-- Dataset excerpts follows --
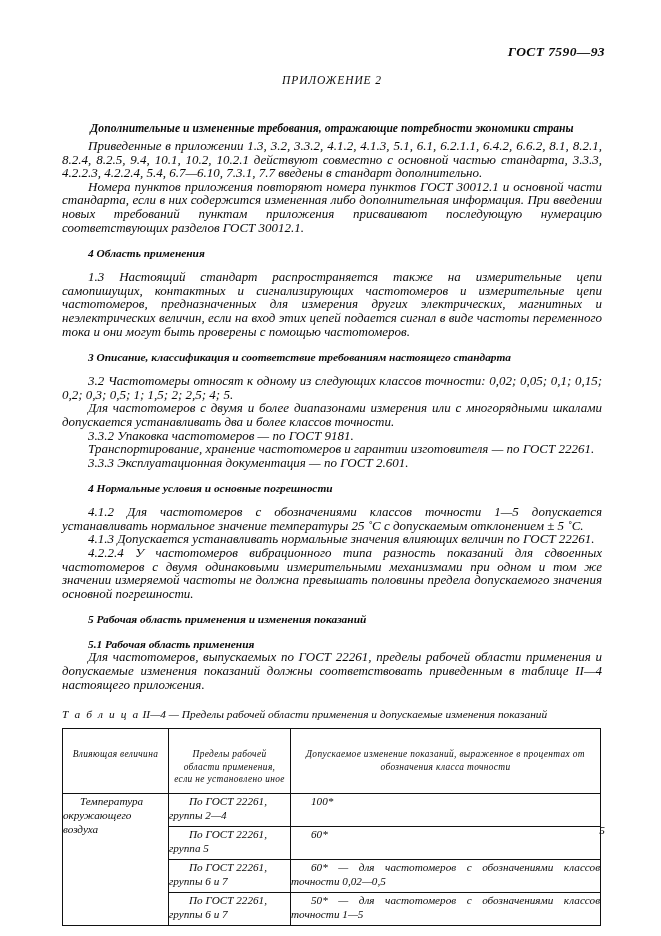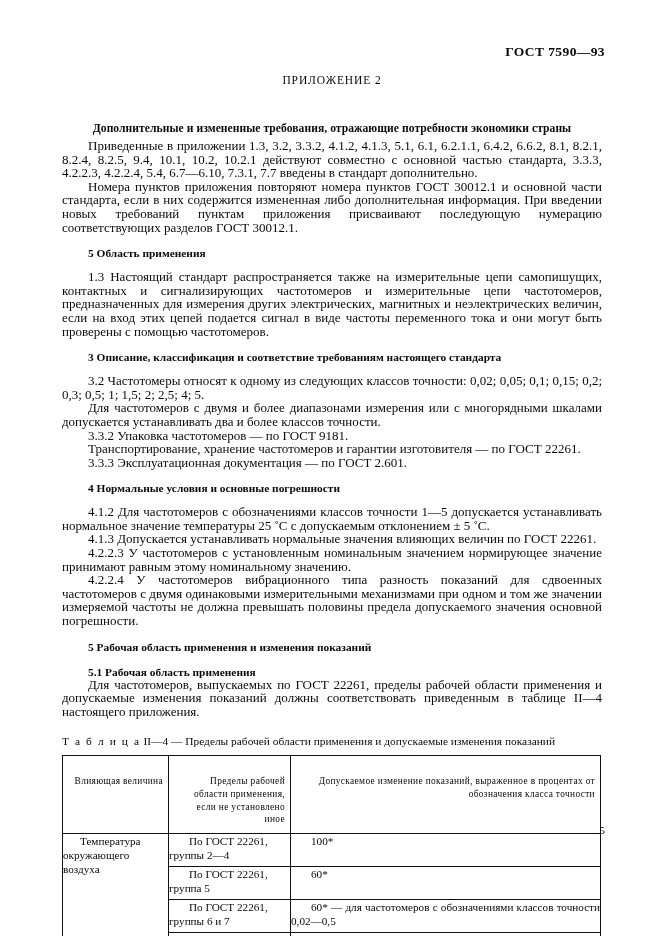--- a/index.html
+++ b/index.html
@@ -21,6 +21,7 @@
     height: 656px;
     padding: 0;
     box-sizing: border-box;
+    font-style: italic;
   }
   
   .doc-header {

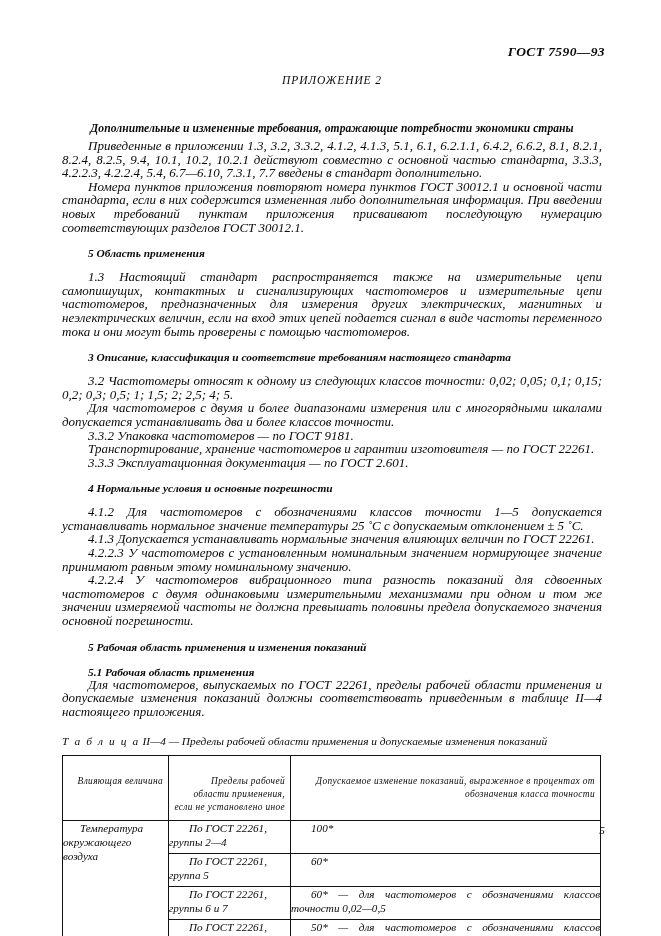--- a/index.html
+++ b/index.html
@@ -148,7 +148,7 @@
     <p class="body">Приведенные в приложении 1.3, 3.2, 3.3.2, 4.1.2, 4.1.3, 5.1, 6.1, 6.2.1.1, 6.4.2, 6.6.2, 8.1, 8.2.1, 8.2.4, 8.2.5, 9.4, 10.1, 10.2, 10.2.1 действуют совместно с основной частью стандарта, 3.3.3, 4.2.2.3, 4.2.2.4, 5.4, 6.7—6.10, 7.3.1, 7.7 введены в стандарт дополнительно.</p>
     <p class="body">Номера пунктов приложения повторяют номера пунктов ГОСТ 30012.1 и основной части стандарта, если в них содержится измененная либо дополнительная информация. При введении новых требований пунктам приложения присваивают последующую нумерацию соответствующих разделов ГОСТ 30012.1.</p>
 
-    <div class="sec-head">5  Область применения</div>
+    <div class="sec-head">4  Область применения</div>
     <p class="body">1.3  Настоящий стандарт распространяется также на измерительные цепи самопишущих, контактных и сигнализирующих частотомеров и измерительные цепи частотомеров, предназначенных для измерения других электрических, магнитных и неэлектрических величин, если на вход этих цепей подается сигнал в виде частоты переменного тока и они могут быть проверены с помощью частотомеров.</p>
 
     <div class="sec-head">3  Описание, классификация и соответствие требованиям настоящего стандарта</div>

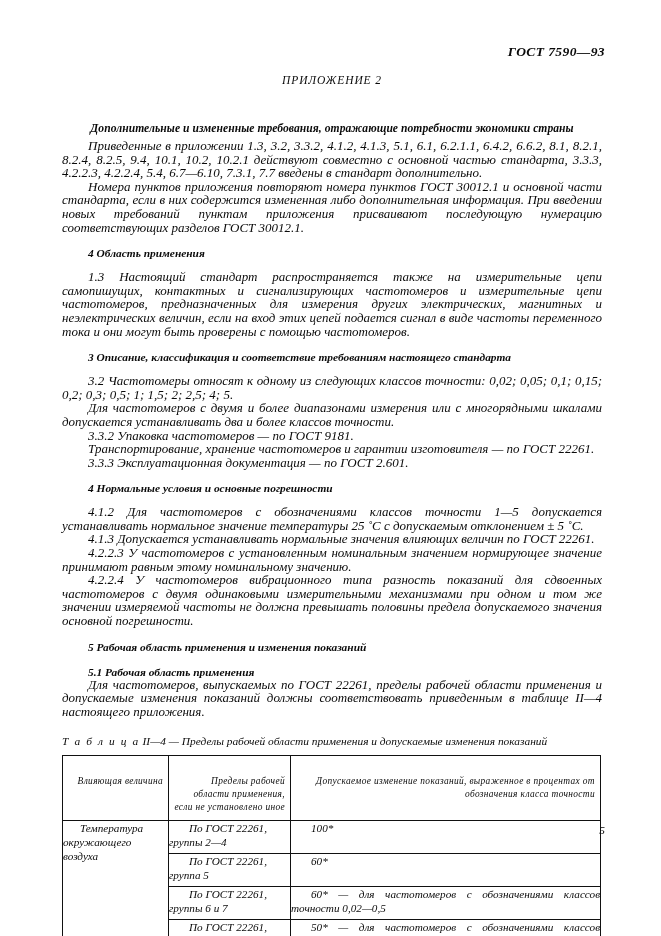--- a/index.html
+++ b/index.html
@@ -161,7 +161,6 @@
     <div class="sec-head">4  Нормальные условия и основные погрешности</div>
     <p class="body">4.1.2  Для частотомеров с обозначениями классов точности 1—5 допускается устанавливать нормальное значение температуры 25 ˚С с допускаемым отклонением ± 5 ˚С.</p>
     <p class="body">4.1.3  Допускается устанавливать нормальные значения влияющих величин по ГОСТ 22261.</p>
-    <p class="body">4.2.2.3  У частотомеров с установленным номинальным значением нормирующее значение принимают равным этому номинальному значению.</p>
     <p class="body">4.2.2.4  У частотомеров вибрационного типа разность показаний для сдвоенных частотомеров с двумя одинаковыми измерительными механизмами при одном и том же значении измеряемой частоты не должна превышать половины предела допускаемого значения основной погрешности.</p>
 
     <div class="sec-head">5  Рабочая область применения и изменения показаний</div>

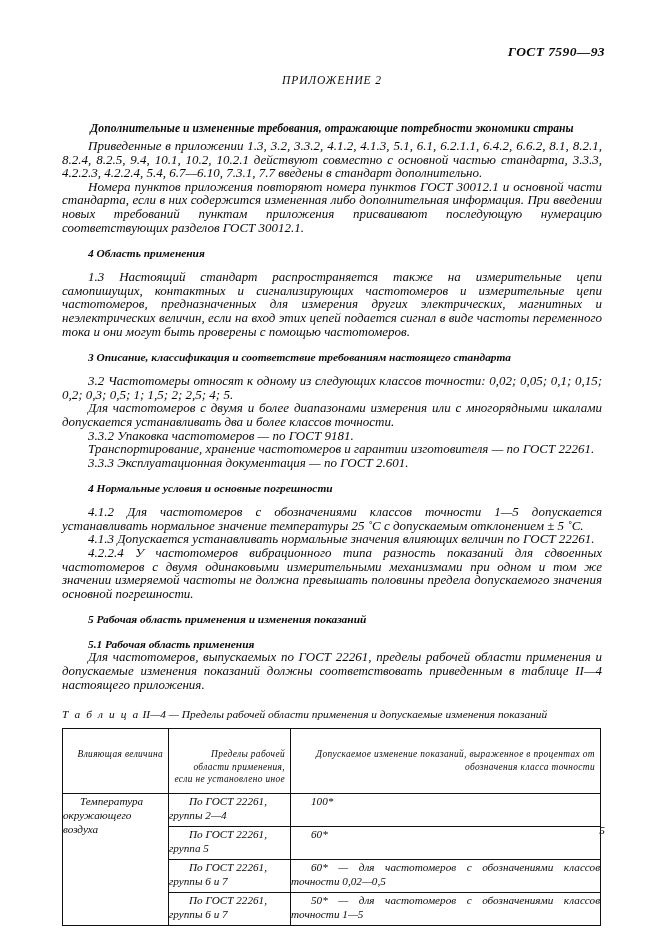--- a/index.html
+++ b/index.html
@@ -91,7 +91,7 @@
     padding: 0;
   }
   table.gost thead th {
-    text-align: right;
+    text-align: center;
     font-weight: normal;
     font-size: 9.4px;
     line-height: 12.6px;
-- Dataset excerpts concluded --
■ Problem:
Which lines in the records above contain the word "стандарта"? Return each of them.

■ Exercise response:
     <p class="body">Приведенные в приложении 1.3, 3.2, 3.3.2, 4.1.2, 4.1.3, 5.1, 6.1, 6.2.1.1, 6.4.2, 6.6.2, 8.1, 8.2.1, 8.2.4, 8.2.5, 9.4, 10.1, 10.2, 10.2.1 действуют совместно с основной частью стандарта, 3.3.3, 4.2.2.3, 4.2.2.4, 5.4, 6.7—6.10, 7.3.1, 7.7 введены в стандарт дополнительно.</p>
     <p class="body">Номера пунктов приложения повторяют номера пунктов ГОСТ 30012.1 и основной части стандарта, если в них содержится измененная либо дополнительная информация. При введении новых требований пунктам приложения присваивают последующую нумерацию соответствующих разделов ГОСТ 30012.1.</p>
     <div class="sec-head">3  Описание, классификация и соответствие требованиям настоящего стандарта</div>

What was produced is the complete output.